Não há auto-consciência em Jogador Nº1
É curioso que o diretor de Jogador Nº1 (Ready Player One) seja Steven Spielberg (de The Post: A Guerra Secreta e O Bom Gigante Amigo). Depois de consolidar a visão atual que temos dos chamados “arrasa quarteirões” com o lançamento de Tubarão em 1975 e, assim, dar o pontapé inicial de uma série de filmes marcados pelo tom de aventura, pelo caráter mais infantilizado e pela presença de efeitos especiais, ele retomou o seu espírito juvenil para realizar uma obra que reúne quase todos os blockbusters feitos nas últimas quatro décadas, ao mesmo tempo que contém algumas das tecnologias que definirão o cinema nos próximos anos.
(Confira o Formiga na Cabine sobre o filme)
No entanto, não há por parte do diretor nenhuma espécie de reflexão ou postura crítica diante do legado que deixou para trás. Em um filme em que a própria carreira de Spielberg se reflete, era de se esperar que houvesse alguma observação acerca dos pontos positivos e negativos dessa “cultura dos blockbusters”, a qual ele criou e alimentou ao longo dos anos. Perto do final, até há uma mensagem interessada em alertar os jovens dos perigos do escapismo (o que também é reforçado pelo personagem interpretado por Mark Rylance, que pode ser um alter-ego culposo de Spielberg), mas a fantasia é abraçada tão veementemente pelo cineasta que o tiro acaba saindo pela culatra.
Vale também mencionar que a realidade virtual (um dos possíveis futuros da Sétima Arte) e junção do cinema com os jogos de videogame são elementos fortemente introduzidos na trama e que, assim como a atividade nostálgica, surgem superficialmente, como se fossem meros recursos empregados momentaneamente por um determinado realizador (quando sabemos que a tendência é que essas coisas apareçam cada vez mais). Não há vida inteligente em Jogador Nº1. A impressão é a de que Spielberg evitou qualquer tipo de mea culpa ou não enxergou a posição crucial que o seu novo filme exerce na história recente do cinema (uma falha ainda mais grave).
(O livro que deu origem a Jogador Nº1 está à venda na Amazon)

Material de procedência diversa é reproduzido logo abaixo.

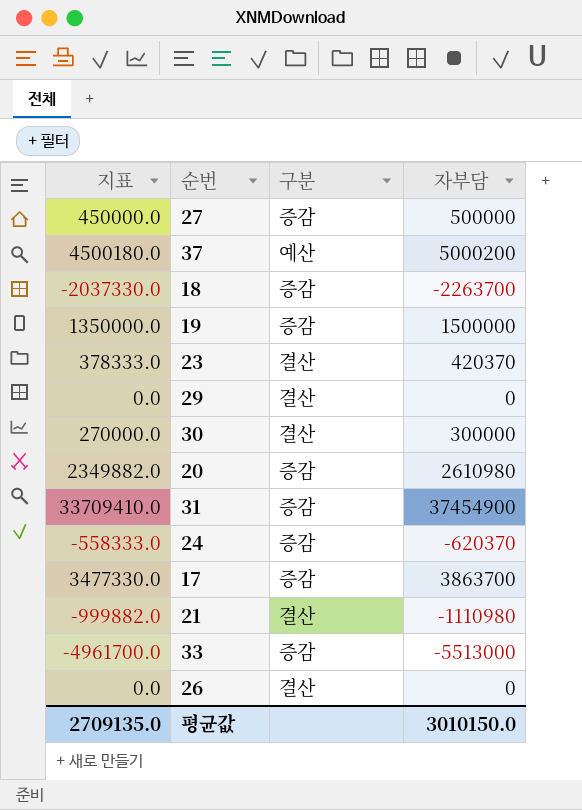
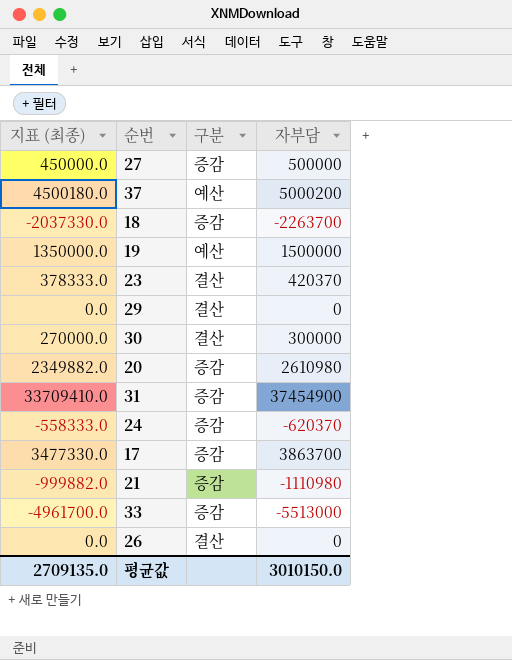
column name: 지표 -> 지표 (최종)
19 | 구분: 증감 -> 예산
21 | 구분: 결산 -> 증감

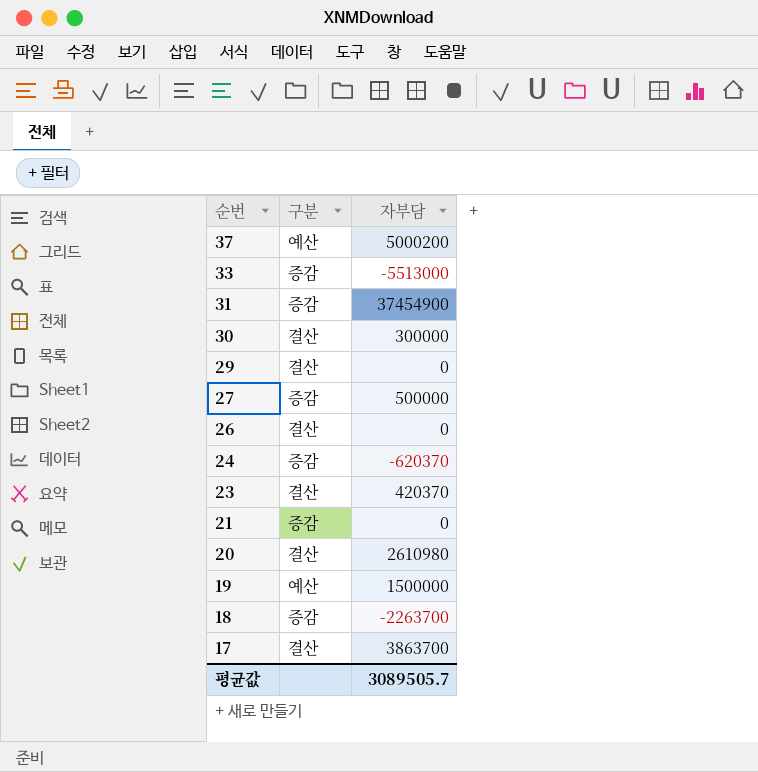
row order: none -> 순번 descending
column 지표 (최종) | formula: [자부담] * 0.9 -> none
21 | 자부담: -1110980 -> 0
20 | 구분: 증감 -> 결산
17 | 구분: 증감 -> 결산
평균값 | 자부담: 3010150.0 -> 3089505.7

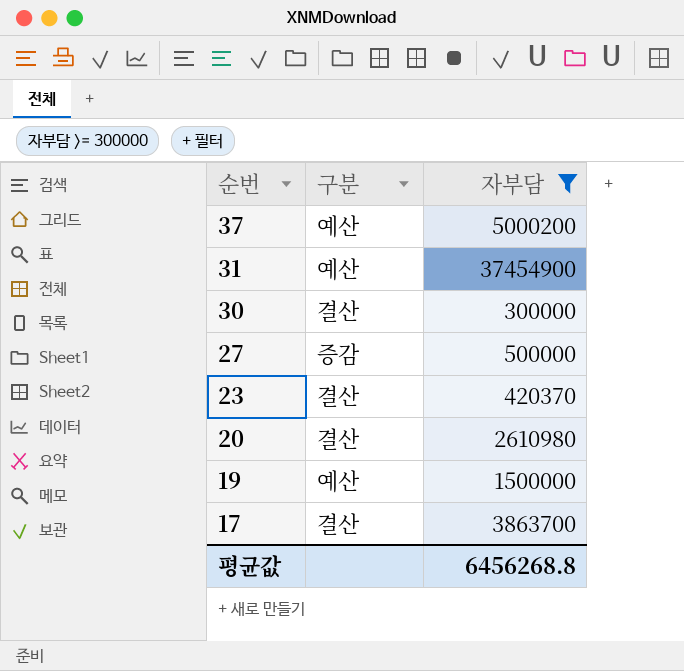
filter: none -> 자부담 >= 300000
31 | 구분: 증감 -> 예산
평균값 | 자부담: 3089505.7 -> 6456268.8

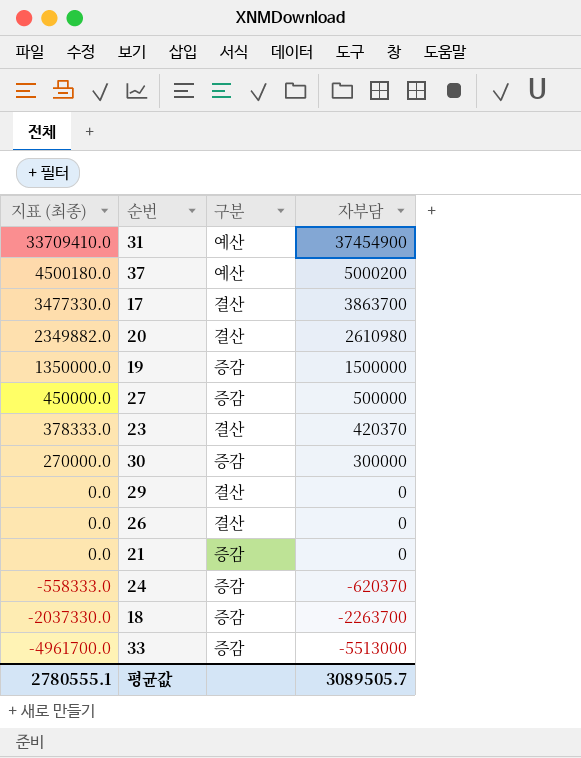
filter: 자부담 >= 300000 -> none
row order: 순번 descending -> 지표 (최종) descending
column 지표 (최종) | formula: none -> [자부담] * 0.9
19 | 구분: 예산 -> 증감
30 | 구분: 결산 -> 증감
평균값 | 자부담: 6456268.8 -> 3089505.7

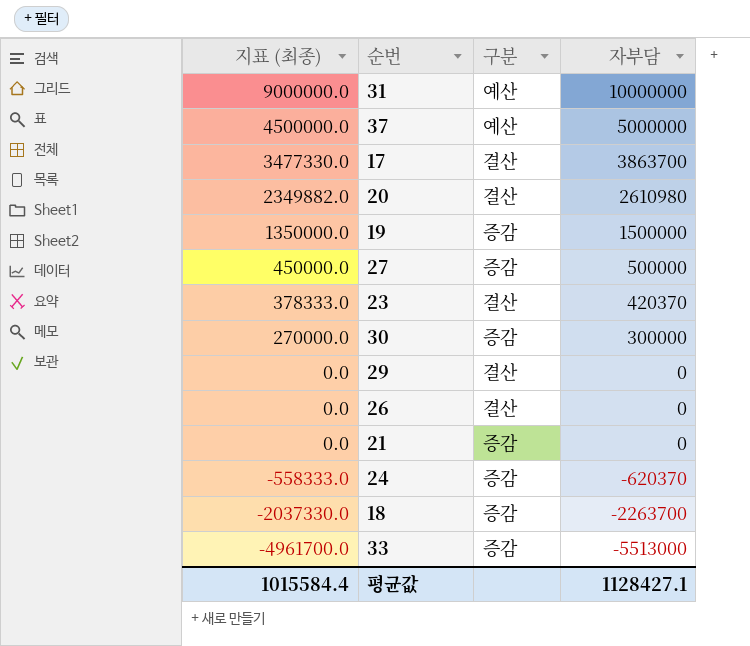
31 | 지표 (최종): 33709410.0 -> 9000000.0
31 | 자부담: 37454900 -> 10000000
37 | 지표 (최종): 4500180.0 -> 4500000.0
37 | 자부담: 5000200 -> 5000000
평균값 | 지표 (최종): 2780555.1 -> 1015584.4
평균값 | 자부담: 3089505.7 -> 1128427.1

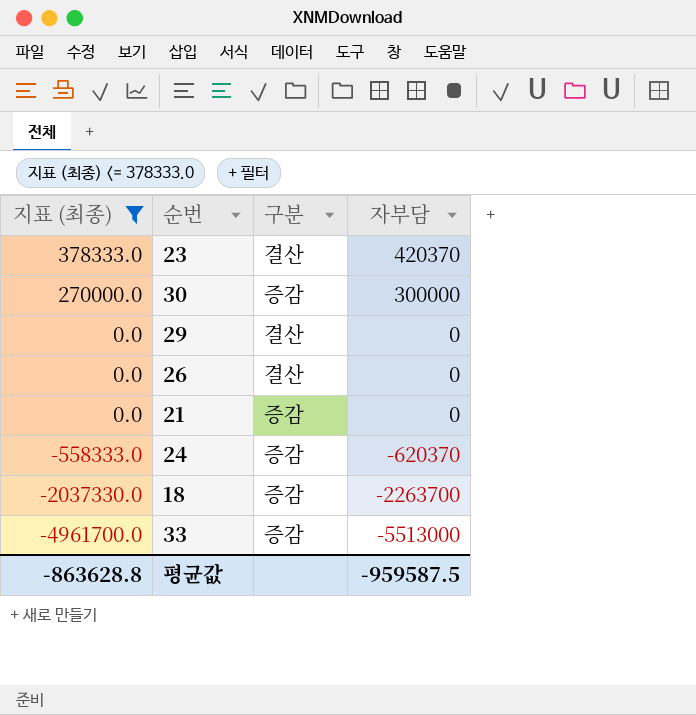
filter: none -> 지표 (최종) <= 378333.0
평균값 | 지표 (최종): 1015584.4 -> -863628.8
평균값 | 자부담: 1128427.1 -> -959587.5

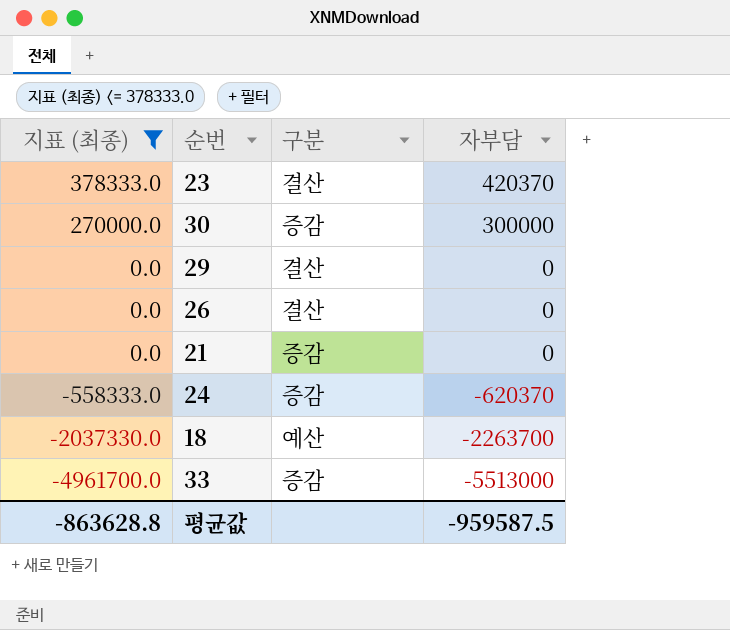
18 | 구분: 증감 -> 예산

Referências e mais referências
Tudo o que existe são símbolos visuais e verbais presentes apenas através de seus aspectos externos. Ao longo da narrativa, vemos e ouvimos brincadeiras com filmes, jogos e personagens clássicos, mas elas sempre aparecem sem propósito narrativo ou esvaziadas de seu conteúdo original. É a referência pela referência. Isso acaba indo na direção contrária da intenção congratulatória, uma vez que desprover algo de sua essência é desmerecê-lo automaticamente. Dessa maneira, tanto a mensagem anti-escapista quanto a homenagem à “cultura pop” (na falta de uma expressão melhor) são inócuas.

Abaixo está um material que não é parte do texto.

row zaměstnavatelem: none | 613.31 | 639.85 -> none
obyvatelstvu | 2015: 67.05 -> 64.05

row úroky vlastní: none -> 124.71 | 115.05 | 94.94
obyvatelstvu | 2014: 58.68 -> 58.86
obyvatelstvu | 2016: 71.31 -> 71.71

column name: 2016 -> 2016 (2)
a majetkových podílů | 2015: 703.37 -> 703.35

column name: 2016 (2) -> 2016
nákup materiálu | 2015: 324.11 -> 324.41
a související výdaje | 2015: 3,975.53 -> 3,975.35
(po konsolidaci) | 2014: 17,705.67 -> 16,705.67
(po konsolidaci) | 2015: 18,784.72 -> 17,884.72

Frente a essa ineficiência temática, não restava nada senão mergulhar nas características mais imediatas da trama. Não é à toa que tudo é exacerbado em Jogador Nº1. Há excesso de cores, personagens, objetos, paisagens e barulhos. Ou seja, na falta do que dizer, mantenha as pessoas entorpecidas. Além disso, a câmera de Spielberg não para de passear pelos ambientes. A história, que sempre está se desenrolando em fases — um dos poucos méritos do filme –, acaba por oferecer essa movimentação constante, o que deixa a narrativa cansativa e exagerada. Como não poderia deixar de ser, os personagens e o nosso envolvimento emocional com eles são rapidamente sacrificados.
Sendo assim, é difícil não achar que, após ajudar a formar um grupo de espectadores interessados apenas no que há de mais superficial no cinema (mesmo quando são filmes bem feitos e divertidos) e ver que as novas tecnologias e a onda nostálgica dos dias atuais (envolvendo os anos 1980, principalmente) formaram um tipo específico de público, Spielberg está apenas interessado em dar às pessoas o que elas querem, mesmo que isso origine a produção de filmes tão rasos quanto Jogador Nº1. Quem imaginava que Spielberg se tornaria, um dia, o vilão dessa história?!